Instructions to follow:
All lines below between the line with "[85,906,113,917] *-c ->" and the line with "-> [427,805,464,812] users.", including both, must be copied exactly, and the pictures must be omitted.

Records provided:
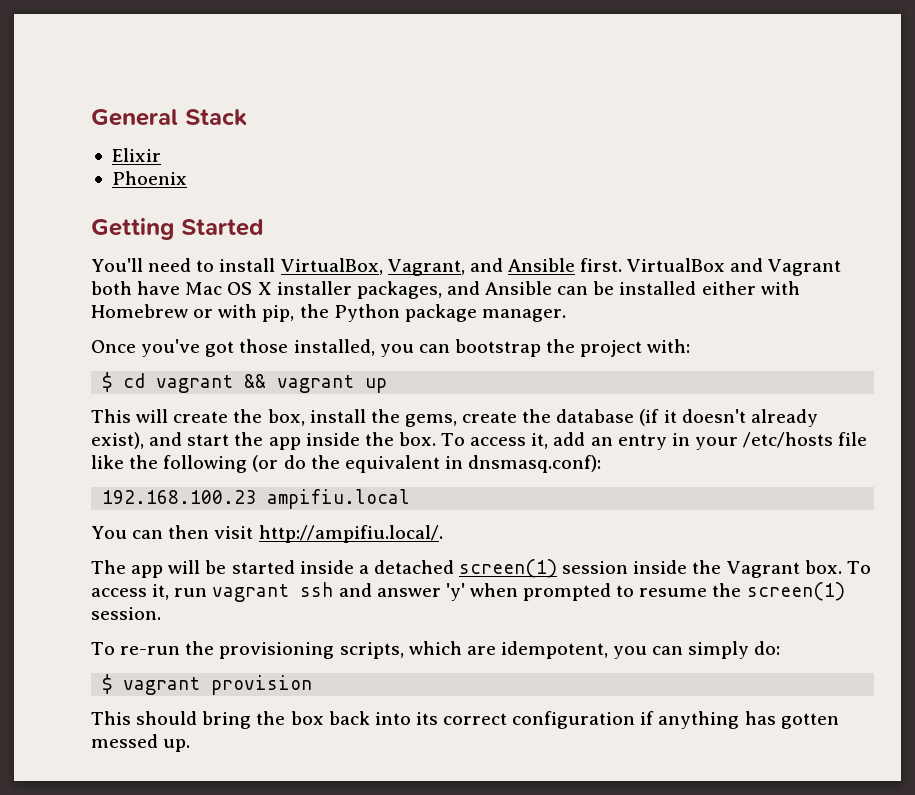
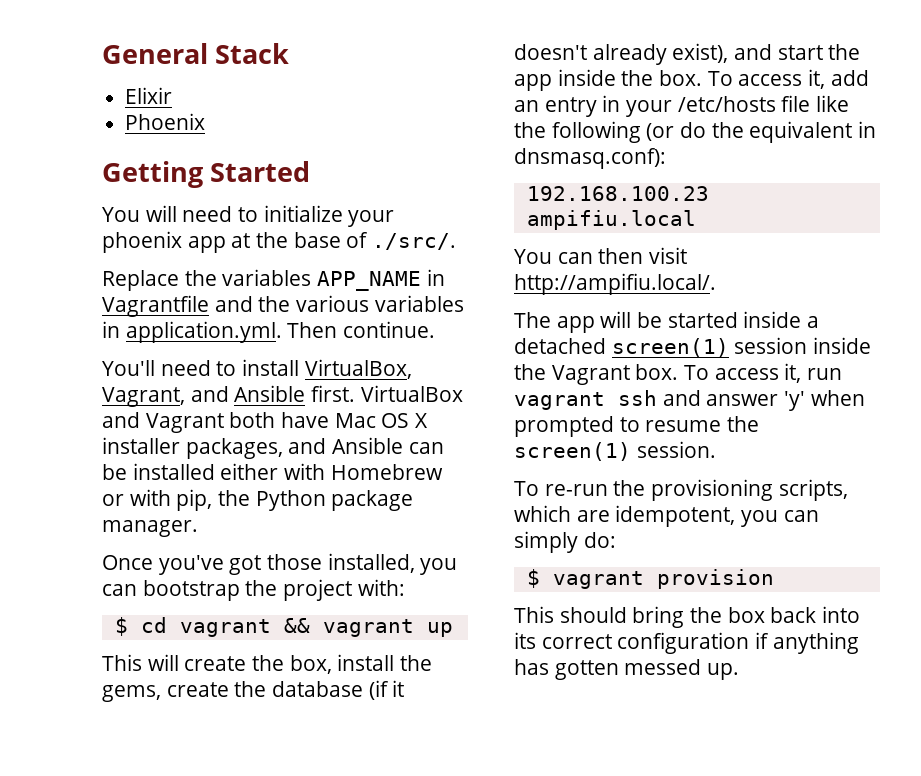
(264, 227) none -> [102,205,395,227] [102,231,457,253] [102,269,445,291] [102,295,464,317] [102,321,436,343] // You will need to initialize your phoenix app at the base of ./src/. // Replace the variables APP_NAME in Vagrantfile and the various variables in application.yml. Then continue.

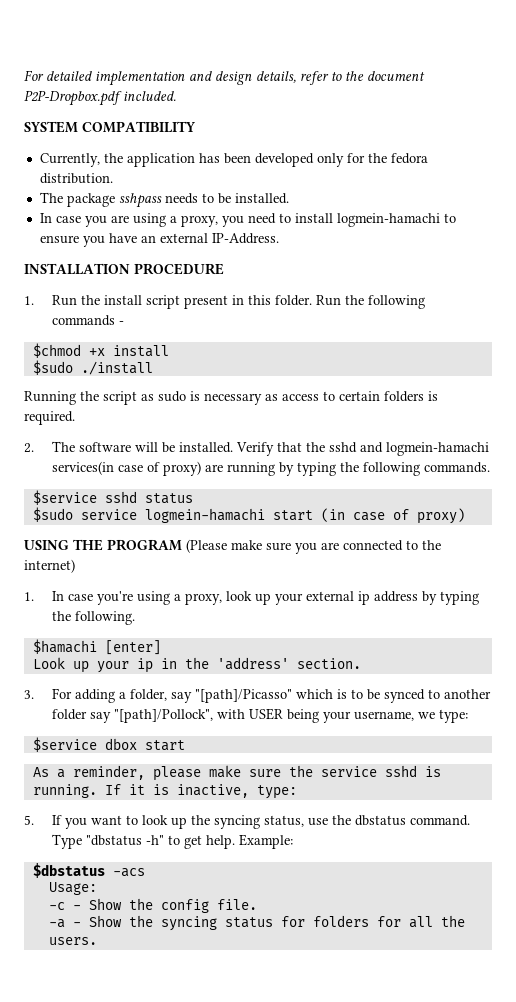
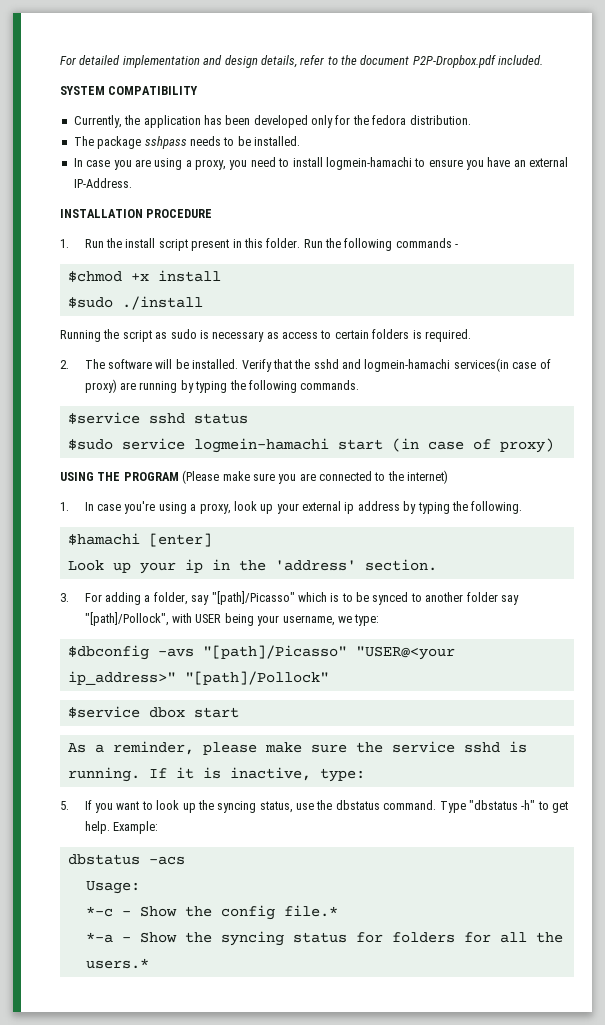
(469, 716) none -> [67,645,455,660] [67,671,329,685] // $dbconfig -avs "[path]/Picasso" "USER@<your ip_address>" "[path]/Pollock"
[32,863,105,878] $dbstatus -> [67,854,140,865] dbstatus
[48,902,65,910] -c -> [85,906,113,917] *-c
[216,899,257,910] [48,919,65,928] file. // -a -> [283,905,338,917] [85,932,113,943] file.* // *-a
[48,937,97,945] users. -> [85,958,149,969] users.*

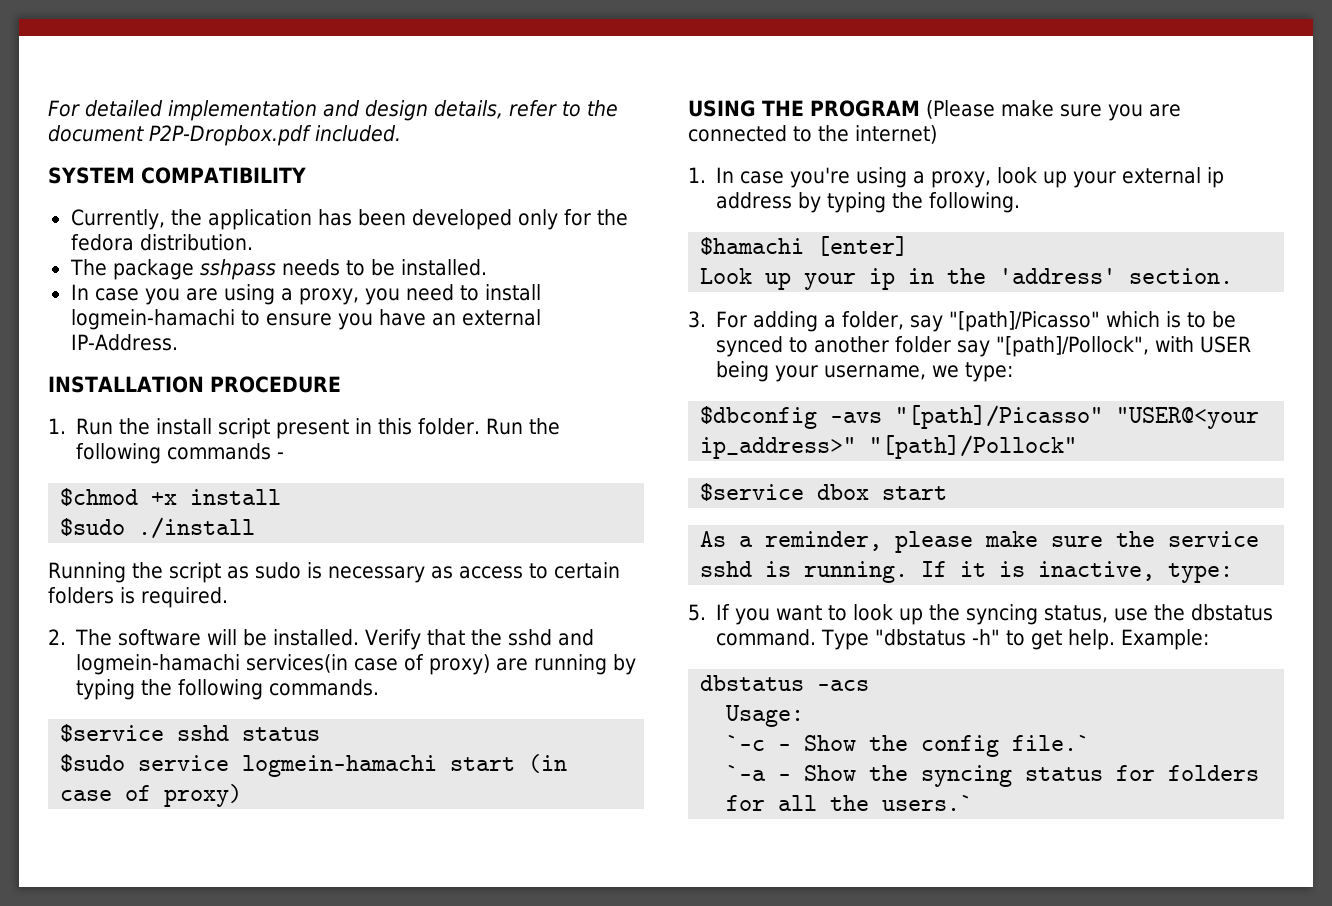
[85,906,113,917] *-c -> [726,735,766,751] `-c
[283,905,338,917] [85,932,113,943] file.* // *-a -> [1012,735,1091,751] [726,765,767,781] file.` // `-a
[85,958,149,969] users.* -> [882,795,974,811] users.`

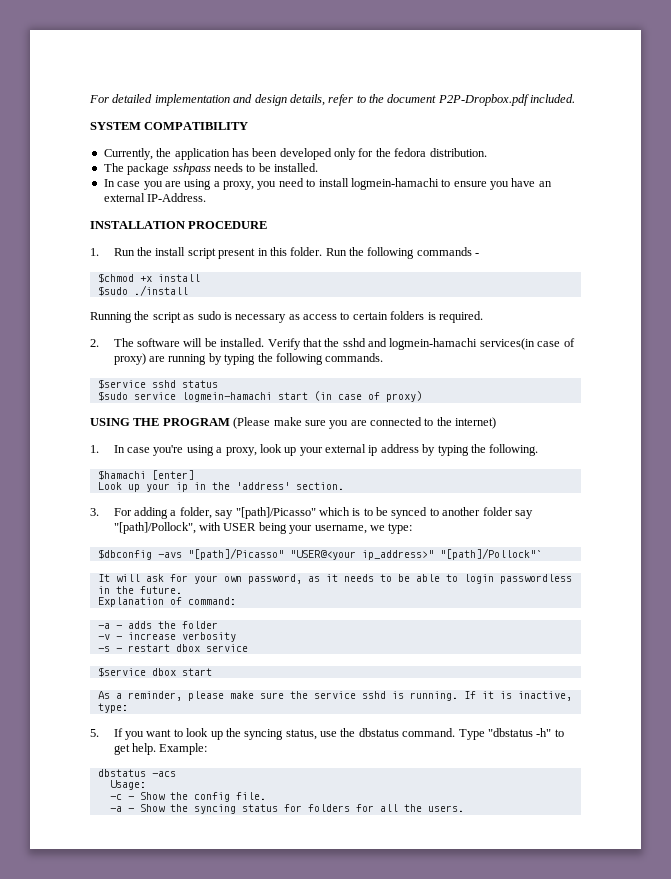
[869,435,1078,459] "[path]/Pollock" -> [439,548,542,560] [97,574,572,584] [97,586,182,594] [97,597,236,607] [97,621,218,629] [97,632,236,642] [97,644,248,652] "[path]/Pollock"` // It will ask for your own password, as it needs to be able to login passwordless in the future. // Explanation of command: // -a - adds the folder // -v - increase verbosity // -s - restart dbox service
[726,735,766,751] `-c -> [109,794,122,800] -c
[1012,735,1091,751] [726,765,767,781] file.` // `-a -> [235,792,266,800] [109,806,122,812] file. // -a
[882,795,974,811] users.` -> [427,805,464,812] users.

==

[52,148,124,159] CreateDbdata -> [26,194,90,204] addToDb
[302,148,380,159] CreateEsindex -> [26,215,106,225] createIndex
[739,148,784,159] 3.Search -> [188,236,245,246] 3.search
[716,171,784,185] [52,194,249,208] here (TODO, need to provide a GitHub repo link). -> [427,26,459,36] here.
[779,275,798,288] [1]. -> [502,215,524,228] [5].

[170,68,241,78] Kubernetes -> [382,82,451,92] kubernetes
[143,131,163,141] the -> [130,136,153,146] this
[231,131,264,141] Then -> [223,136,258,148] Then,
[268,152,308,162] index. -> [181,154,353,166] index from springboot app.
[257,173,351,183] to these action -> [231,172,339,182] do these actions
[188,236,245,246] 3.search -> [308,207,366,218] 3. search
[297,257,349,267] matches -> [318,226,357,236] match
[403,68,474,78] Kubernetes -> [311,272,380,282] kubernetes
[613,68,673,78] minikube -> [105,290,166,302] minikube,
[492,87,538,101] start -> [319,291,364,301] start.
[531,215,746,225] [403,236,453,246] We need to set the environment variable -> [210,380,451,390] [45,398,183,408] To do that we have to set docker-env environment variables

...

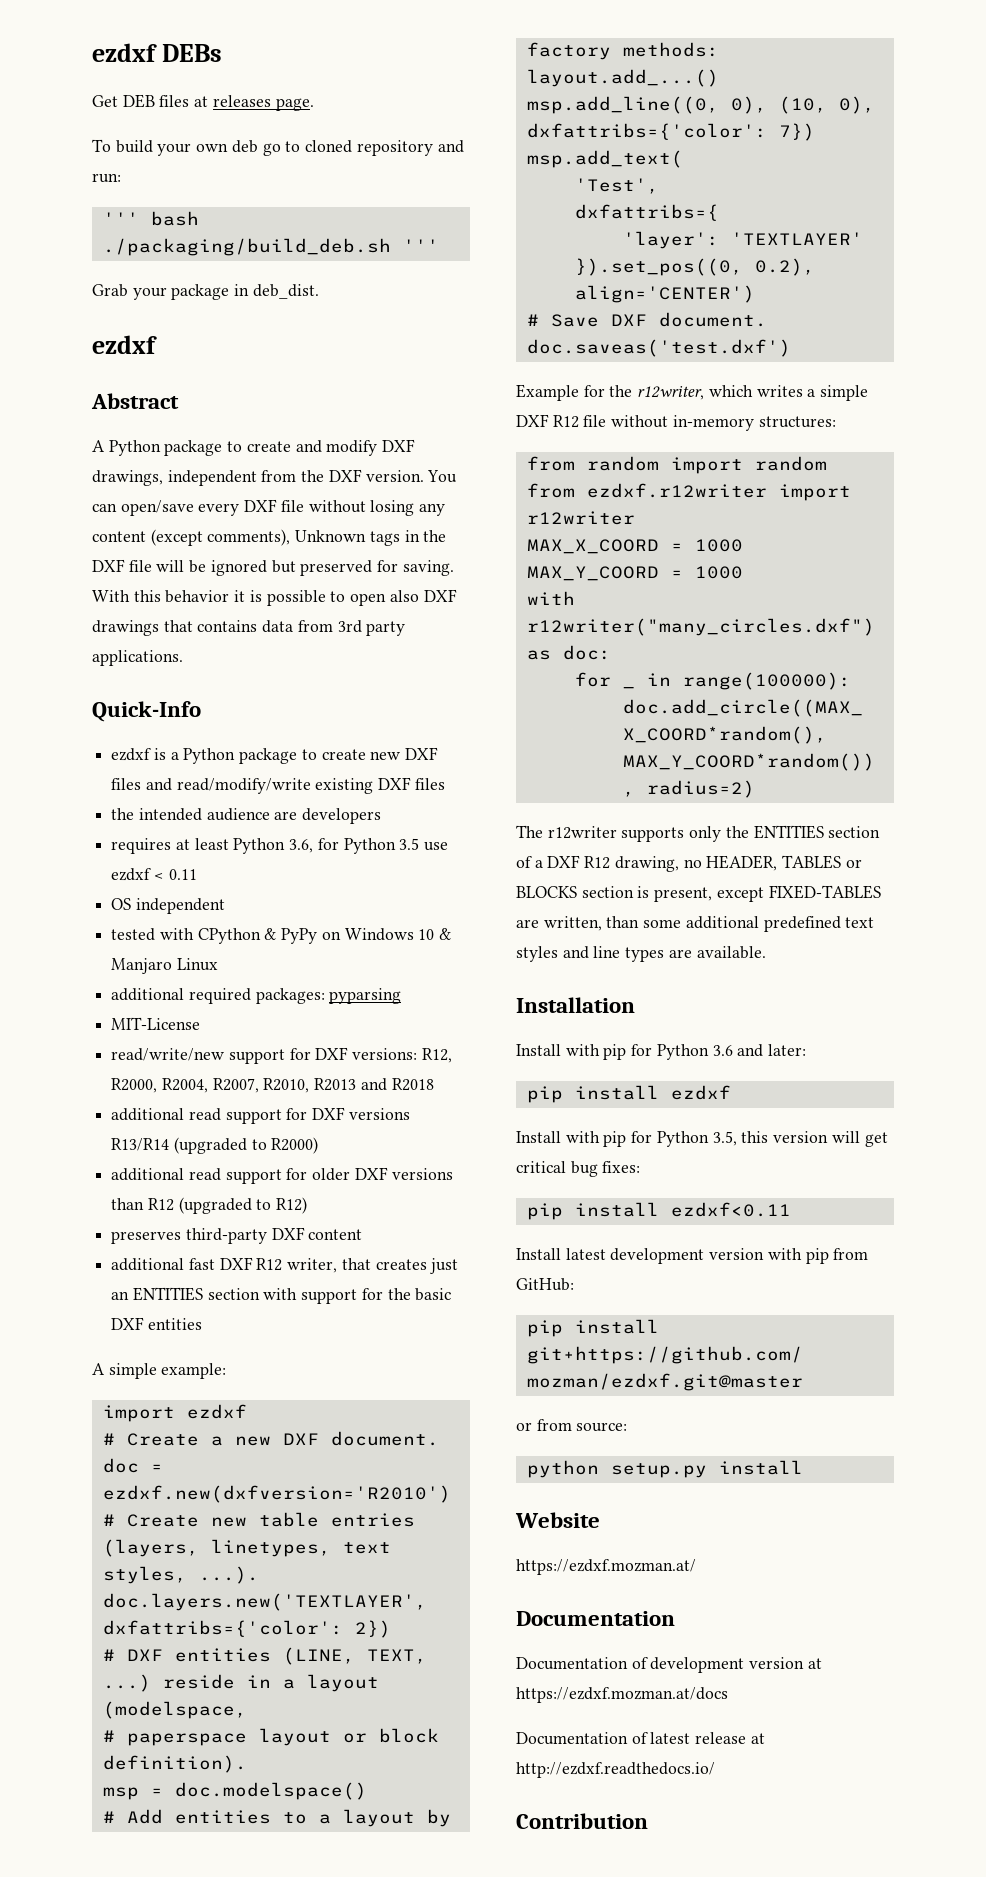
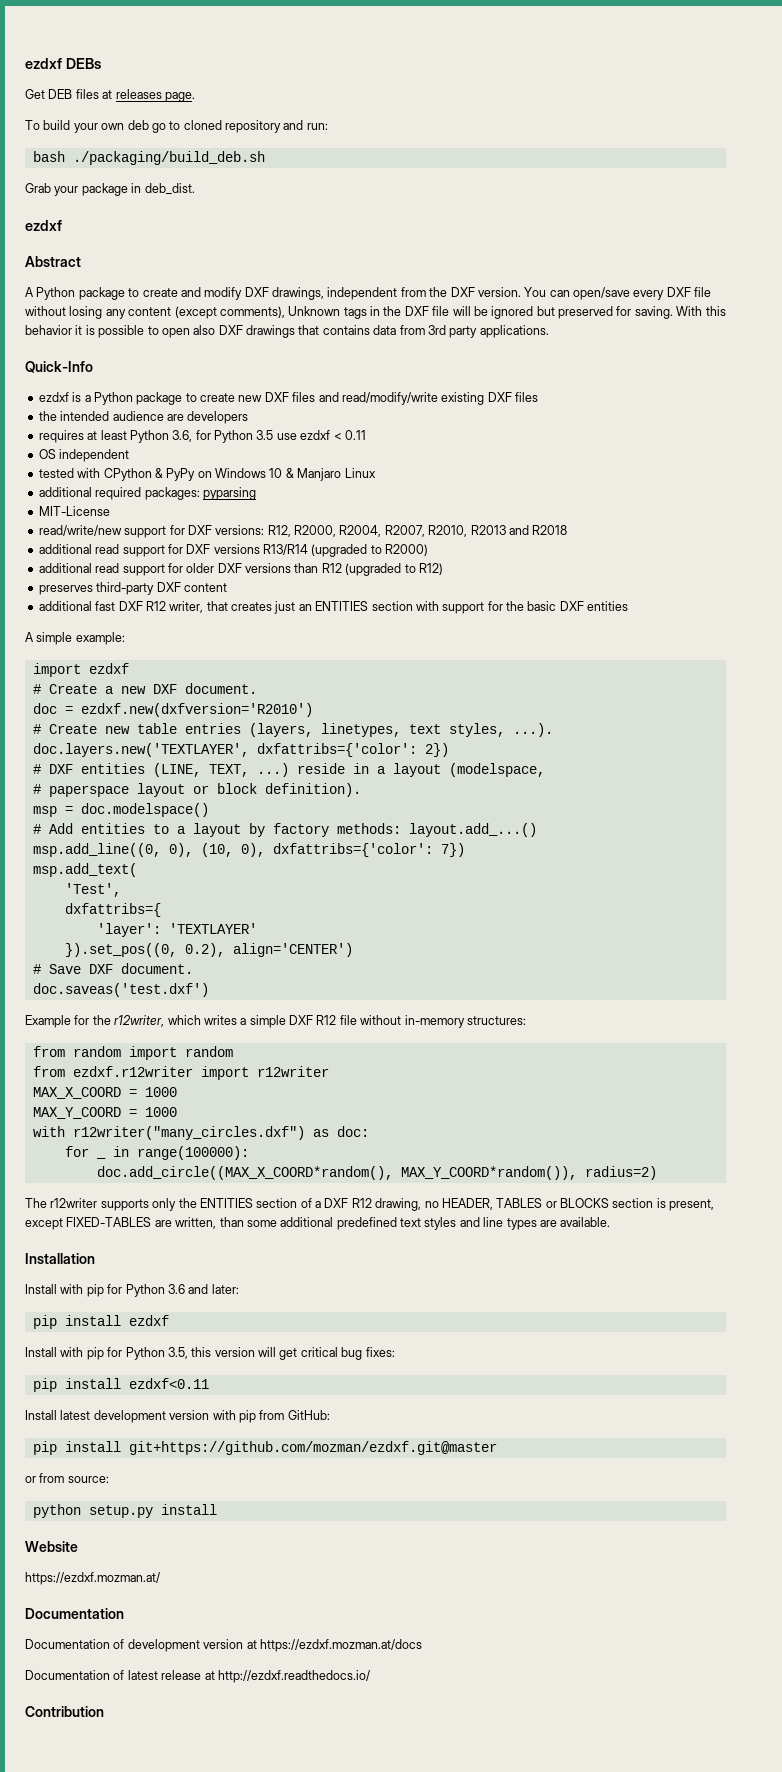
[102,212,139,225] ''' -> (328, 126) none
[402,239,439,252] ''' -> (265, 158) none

Expected output:
[85,906,113,917] *-c -> [726,735,766,751] `-c
[283,905,338,917] [85,932,113,943] file.* // *-a -> [1012,735,1091,751] [726,765,767,781] file.` // `-a
[85,958,149,969] users.* -> [882,795,974,811] users.`

[869,435,1078,459] "[path]/Pollock" -> [439,548,542,560] [97,574,572,584] [97,586,182,594] [97,597,236,607] [97,621,218,629] [97,632,236,642] [97,644,248,652] "[path]/Pollock"` // It will ask for your own password, as it needs to be able to login passwordless in the future. // Explanation of command: // -a - adds the folder // -v - increase verbosity // -s - restart dbox service
[726,735,766,751] `-c -> [109,794,122,800] -c
[1012,735,1091,751] [726,765,767,781] file.` // `-a -> [235,792,266,800] [109,806,122,812] file. // -a
[882,795,974,811] users.` -> [427,805,464,812] users.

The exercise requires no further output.